The Catfish 2

Catfish
Catfish
Catfish
Catfish

Properties:

2003

Type: Netsuke

Sold. USA, private collection.

Materials: Juniper, pyrography. Ivory, mother-of-pearl, manzanita and black buffalo horn inlay.

Dimensions: 98×32×29 cm.

Images:          

Catfish (order Siluriformes, 37 families, around 2,000 species) is known as Namazu Daimyojin (the Divine Lord) in Japanese mythology. According to the Shinto legends, Japanese islands are situated on the back of a gigantic namazu and when it moves it causes earthquakes and tsunami; thus namazu is also known as "earthquake fish".

The netsuke is carved from the Crimean juniper. A map of Japanese islands is engraved on its back using pyrography (wood burning) technique. Its wide forehead is decorated with a circular redwood inlay of Mexican manzanita (genus Arctostaphylos) with engraved kanji reading "Nihon", the hieroglyphical symbol of Japan - the Land of the Rising Sun.

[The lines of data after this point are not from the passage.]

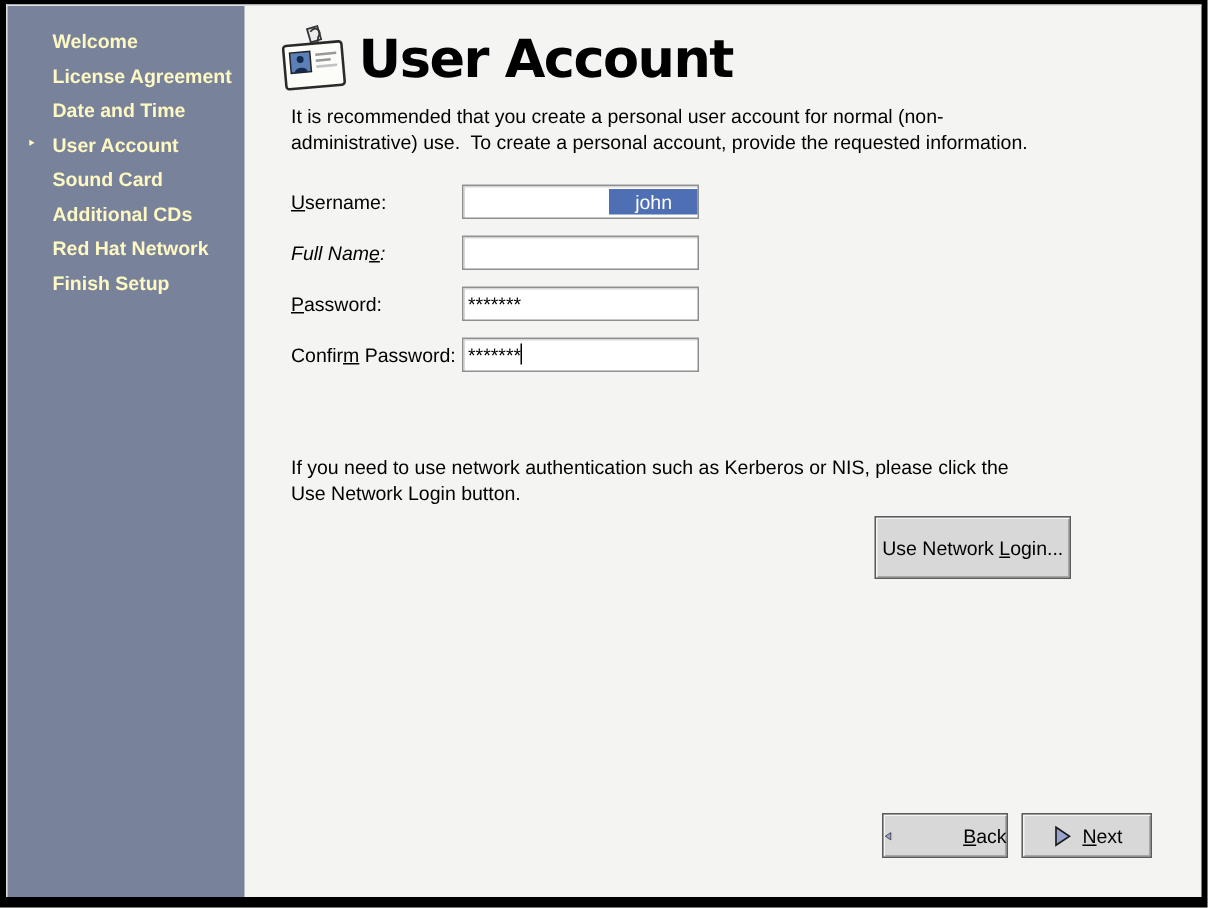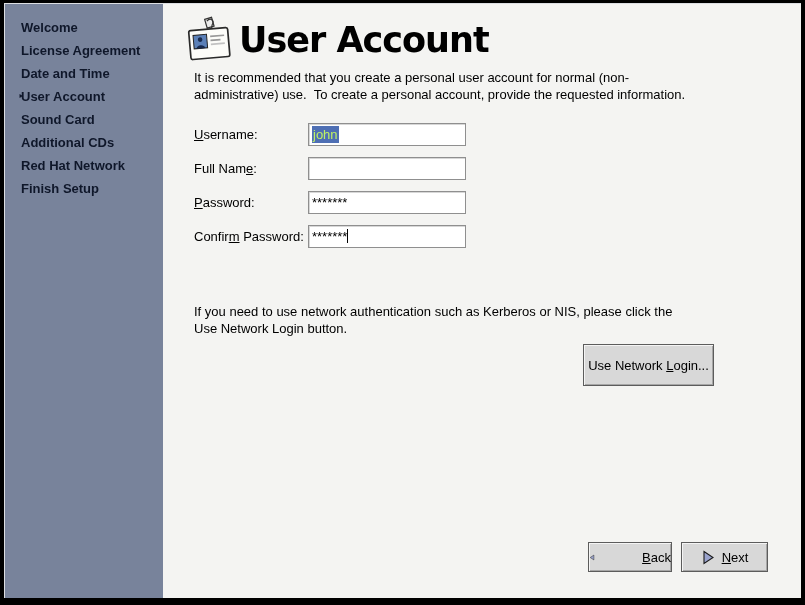--- a/index.html
+++ b/index.html
@@ -29,8 +29,8 @@
     position: relative;
     height: 23px;
     line-height: 23px;
-    padding-left: 16px;
-    color: #0f172a;
+    padding-left: 30px;
+    color: #fef9c3;
     font-weight: bold;
     font-size: 13px;
     white-space: nowrap;

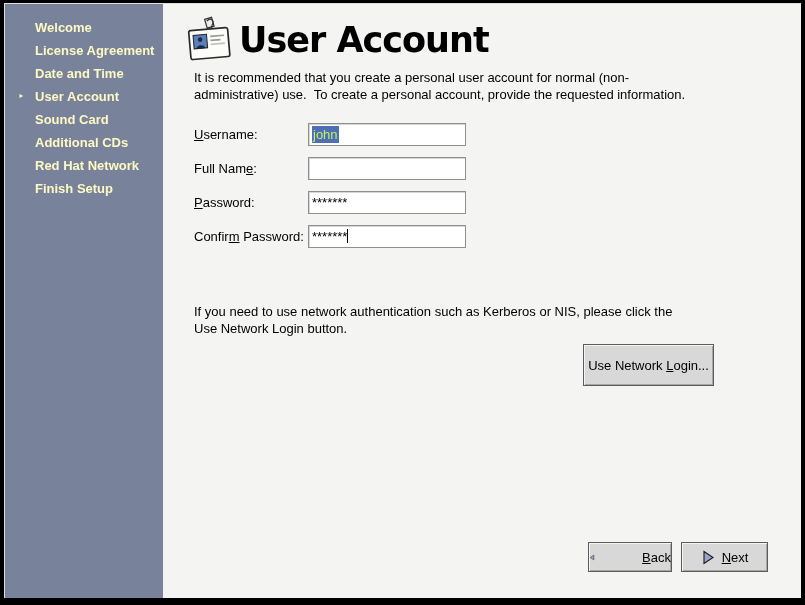--- a/index.html
+++ b/index.html
@@ -83,7 +83,7 @@
     color: #000;
     cursor: text;
   }
-  .row0 { top: 119px; } .row1 { top: 153px; } .row2 { top: 187px; } .row3 { top: 221px; }
+  .row0 { top: 119px; text-align: right; } .row1 { top: 153px; } .row2 { top: 187px; } .row3 { top: 221px; }
   .sel { background: #4e6fb4; color: #bef264; padding: 1px 1px; }
   .caret {
     display: inline-block;

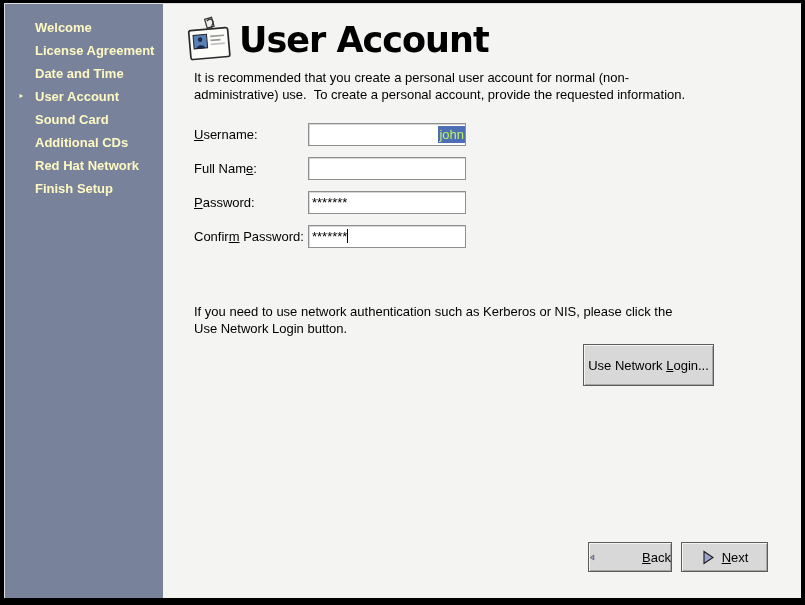--- a/index.html
+++ b/index.html
@@ -84,7 +84,7 @@
     cursor: text;
   }
   .row0 { top: 119px; text-align: right; } .row1 { top: 153px; } .row2 { top: 187px; } .row3 { top: 221px; }
-  .sel { background: #4e6fb4; color: #bef264; padding: 1px 1px; }
+  .sel { background: #4e6fb4; color: #ffffff; padding: 1px 17px; }
   .caret {
     display: inline-block;
     width: 0;

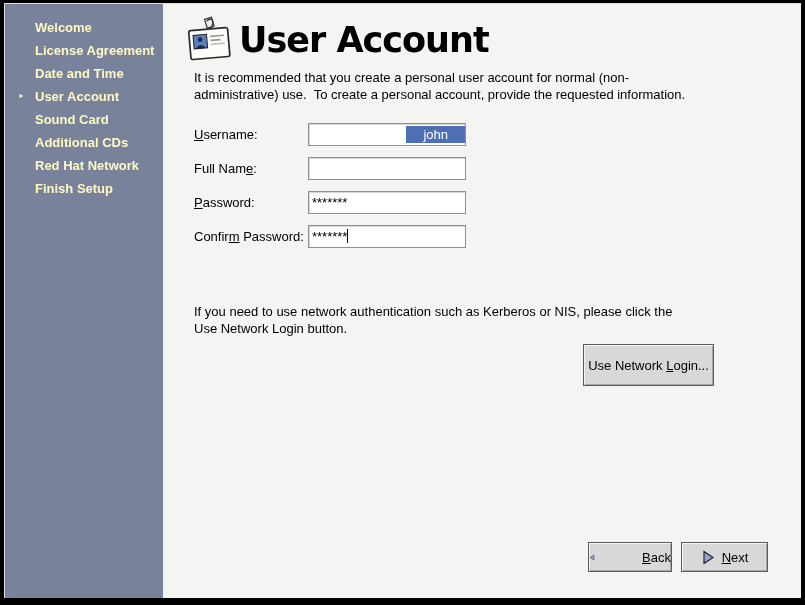--- a/index.html
+++ b/index.html
@@ -83,7 +83,7 @@
     color: #000;
     cursor: text;
   }
-  .row0 { top: 119px; text-align: right; } .row1 { top: 153px; } .row2 { top: 187px; } .row3 { top: 221px; }
+  .row0 { top: 119px; text-align: right; } .row1 { top: 153px; font-style: italic; } .row2 { top: 187px; } .row3 { top: 221px; }
   .sel { background: #4e6fb4; color: #ffffff; padding: 1px 17px; }
   .caret {
     display: inline-block;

Namazu's dorsal fin is made of a skull bone of red deer (Cervus elaphus), a.k.a. noble deer, one of the largest deer species in the world.

The happonirami (lit. "staring in all directions") eyes are double-inlaid with mother-of-pearl derived from black-lip pearl oyster (Pinctada margaritifera) and black horn of African buffalo (Syncerus caffer).